Lecture 1. Panopticism – Contemporary Society and Surveillance. The Panopticon

- Metaphor for systems of discipline.

Michael Foucault

- Madness, Deviance – Systems of Correction. - Why prisons etc. were brought into society.

Historically, the village idiot was seen as ʻquirkyʼ – it wasnʼt a negative thing to be. Late 1600ʼs - then believed these people were ʻmadʼ and were no longer a positive member of society, they needed to be hidden away; ʻThe Great Confinementʼ. Houses of Correction -Created for people who werenʼt economically productive i.e. homeless, ʻinsaneʼ, criminal and unemployed. -If they were forced to work, it was thought that their morals would change. -They were hidden away from civilisation; all these people put together – they started corrupting each other – criminals turned on the unemployed, the homeless turned on the insane etc.
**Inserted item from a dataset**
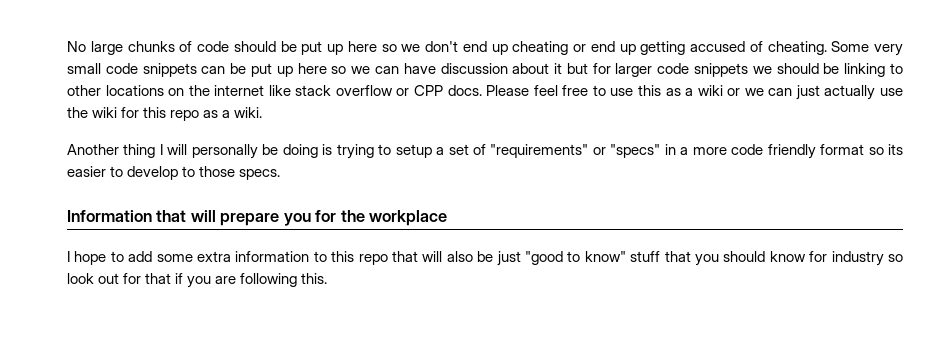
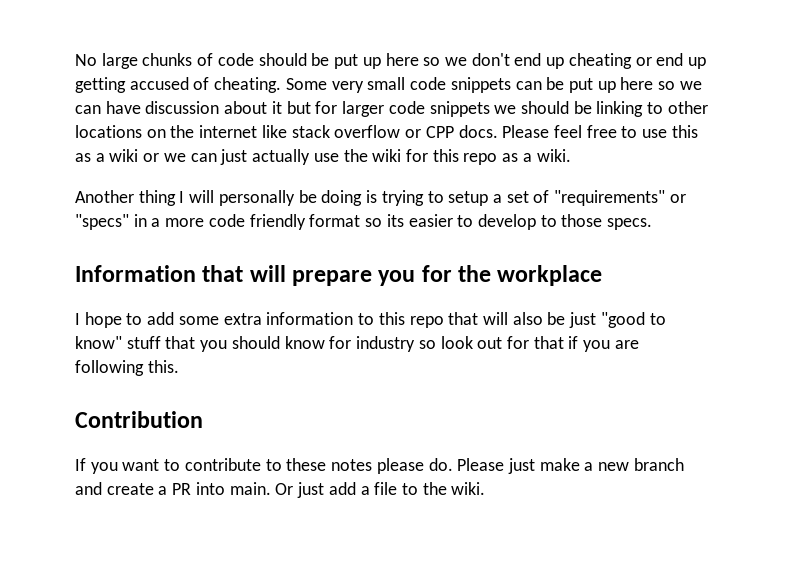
(328, 278) none -> [75,411,203,428] [75,458,684,474] [75,482,486,498] // Contribution // If you want to contribute to these notes please do. Please just make a new branch and create a PR into main. Or just add a file to the wiki.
Physical, public punishment – -Hung, drawn and quartered (Most extreme form) -Pillory -Public hangings. -Discipline was public, physical and humiliating – not only punishing the ʻwrong doerʼ, it was a warning to others that this is what could happen to them. -Banned in late 1800ʼs. -Realised metal discipline and surveillance was more effective. 18th Century – The Birth of the Asylum -They infantised the people. -Instead of forcing them to work, they were rewarded for doing good things and only disciplined when they were doing bad things. -Saw a shift in society – ʻcontrolling the mindʼ -Punishment was ʻmentalʼ, not physical; more successful. -As a means of control, we in turn learnt to discipline ourselves. Foucault

- Discipline was less about scaring people and more about altering the way you act in society.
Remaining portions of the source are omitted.